=== TASK INPUTS ===
▽

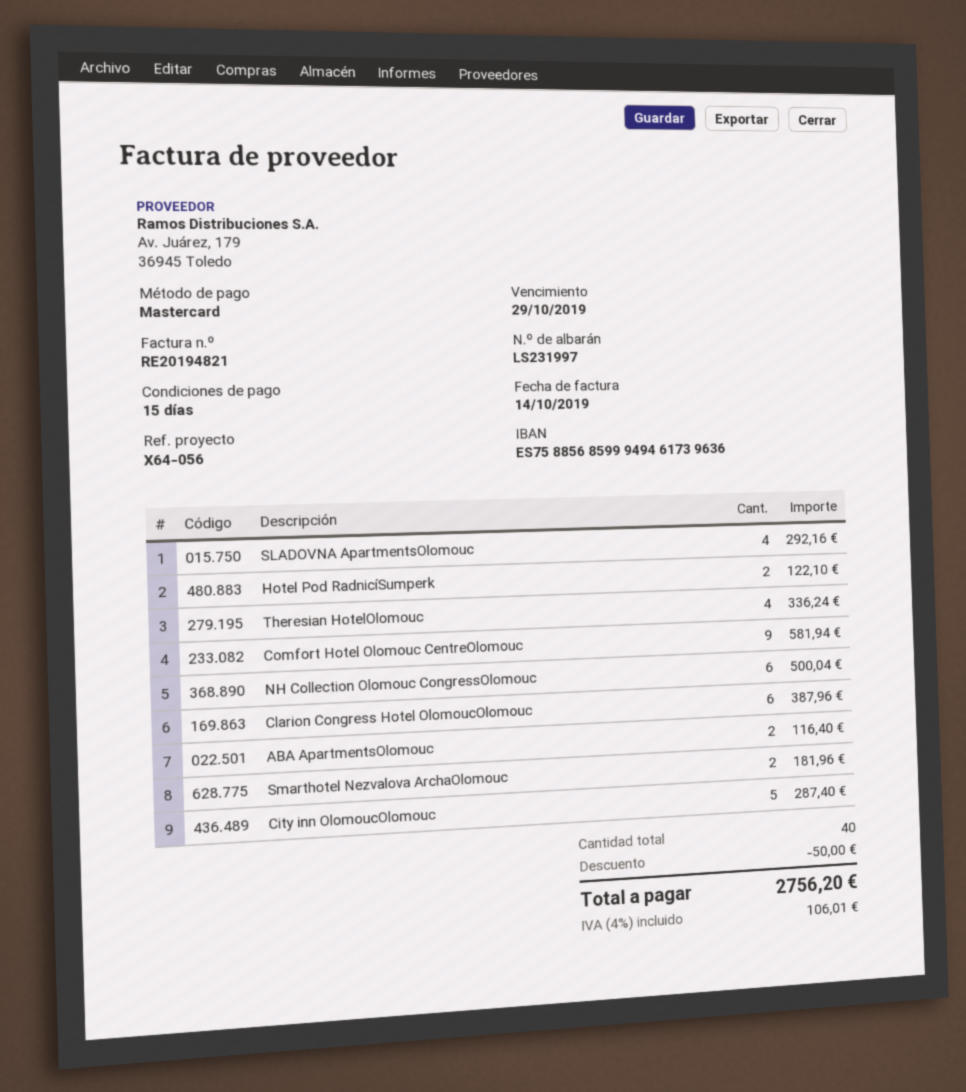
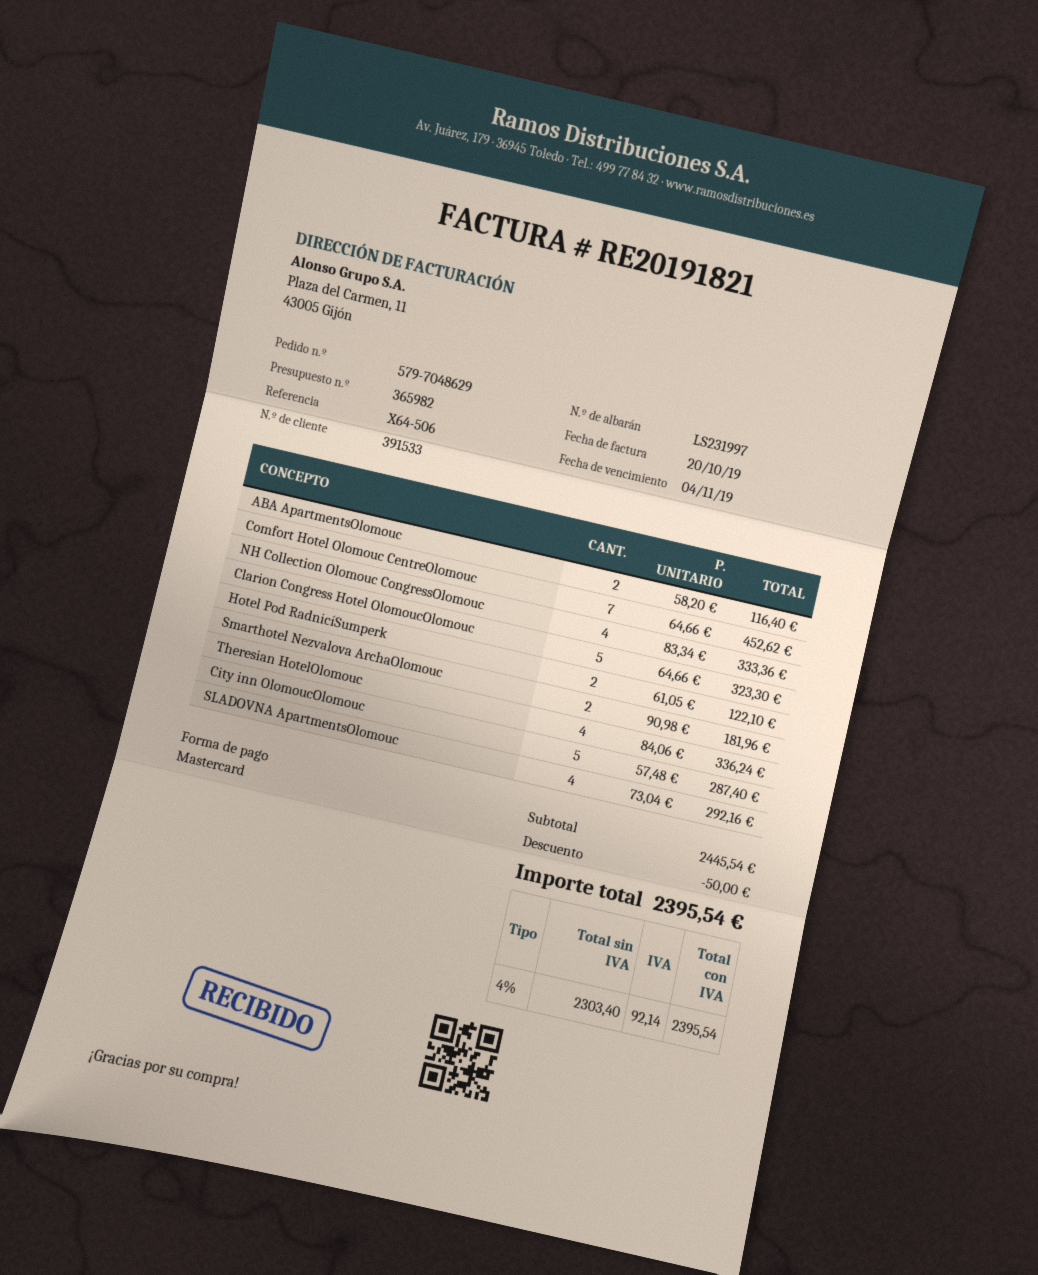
invoice number: RE20194821 -> RE20191821
invoice date: 2019-10-14 -> 2019-10-20
due date: 2019-10-29 -> 2019-11-04
reference: X64-056 -> X64-506
Comfort Hotel Olomouc CentreOlomouc: 9 for 581.94 -> 7 for 452.62
NH Collection Olomouc CongressOlomouc: 6 for 500.04 -> 4 for 333.36
Clarion Congress Hotel OlomoucOlomouc: 6 for 387.96 -> 5 for 323.30
tax: 4% = 106.01 -> 4% = 92.14
total: 2756.20 -> 2395.54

△

After reading each line of the data, give only the number of lines that include the word "invoice".

=== ANSWER SECTION ===
2